» **Problem description**
Below are records to repeat exactly; copy them without the pictures.

» **Given data**
Segment Open

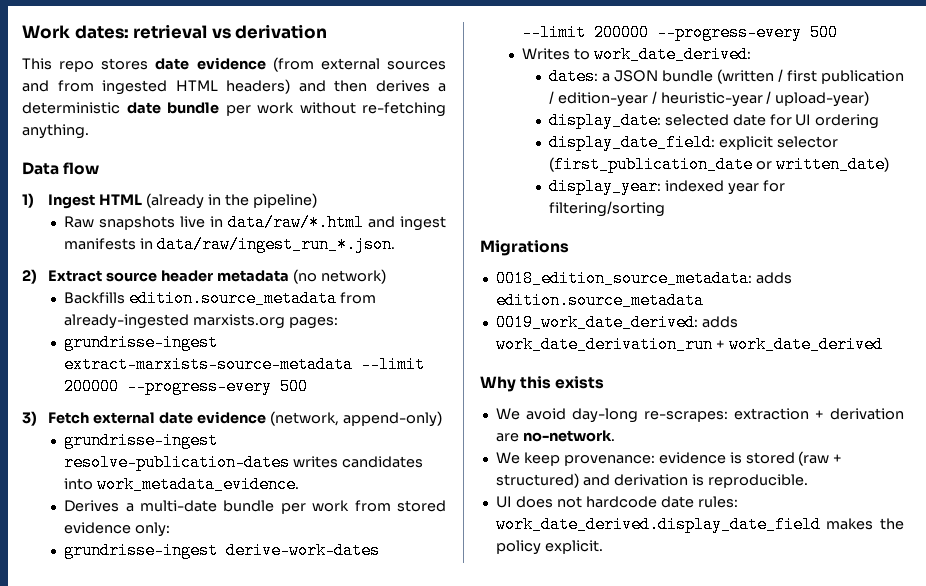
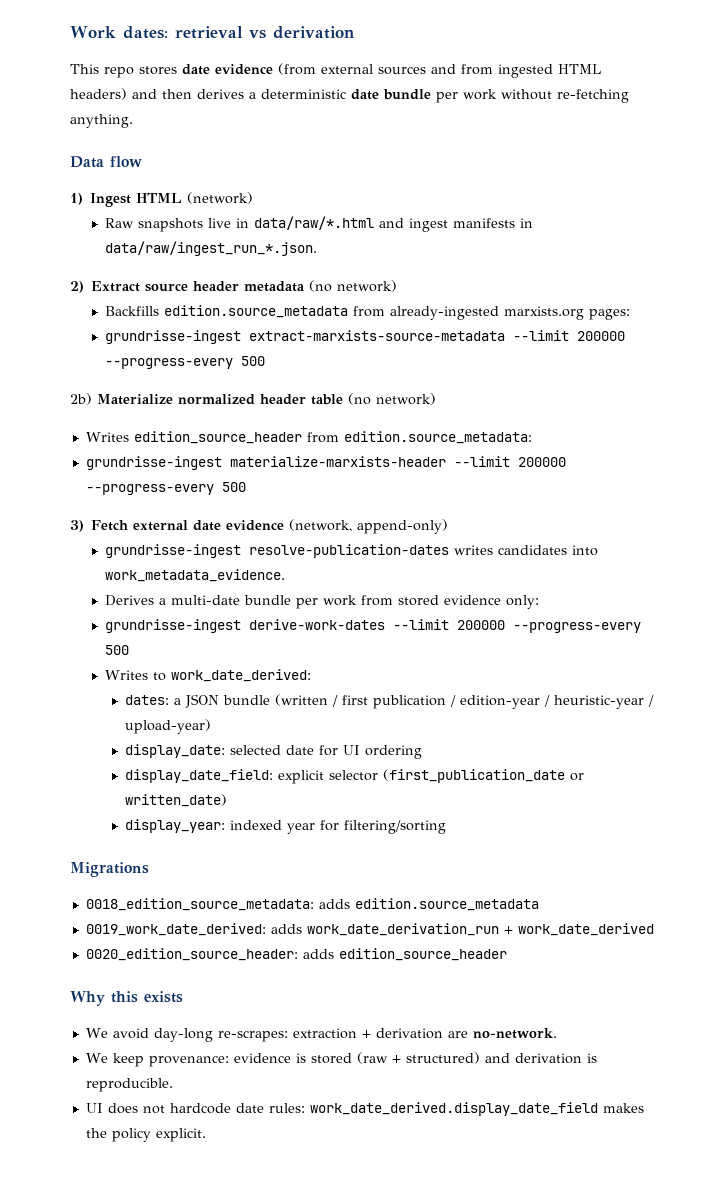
- 1) Ingest HTML (already in the pipeline)
+ 1) Ingest HTML (network)
+ 2b) Materialize normalized header table (no network)
+ Writes edition_source_header from edition.source_metadata:
+ grundrisse-ingest materialize-marxists-header --limit 200000 --progress-every 500
+ 0020_edition_source_header: adds edition_source_header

Segment Closed

» **Answer**
- 1) Ingest HTML (already in the pipeline)
+ 1) Ingest HTML (network)
+ 2b) Materialize normalized header table (no network)
+ Writes edition_source_header from edition.source_metadata:
+ grundrisse-ingest materialize-marxists-header --limit 200000 --progress-every 500
+ 0020_edition_source_header: adds edition_source_header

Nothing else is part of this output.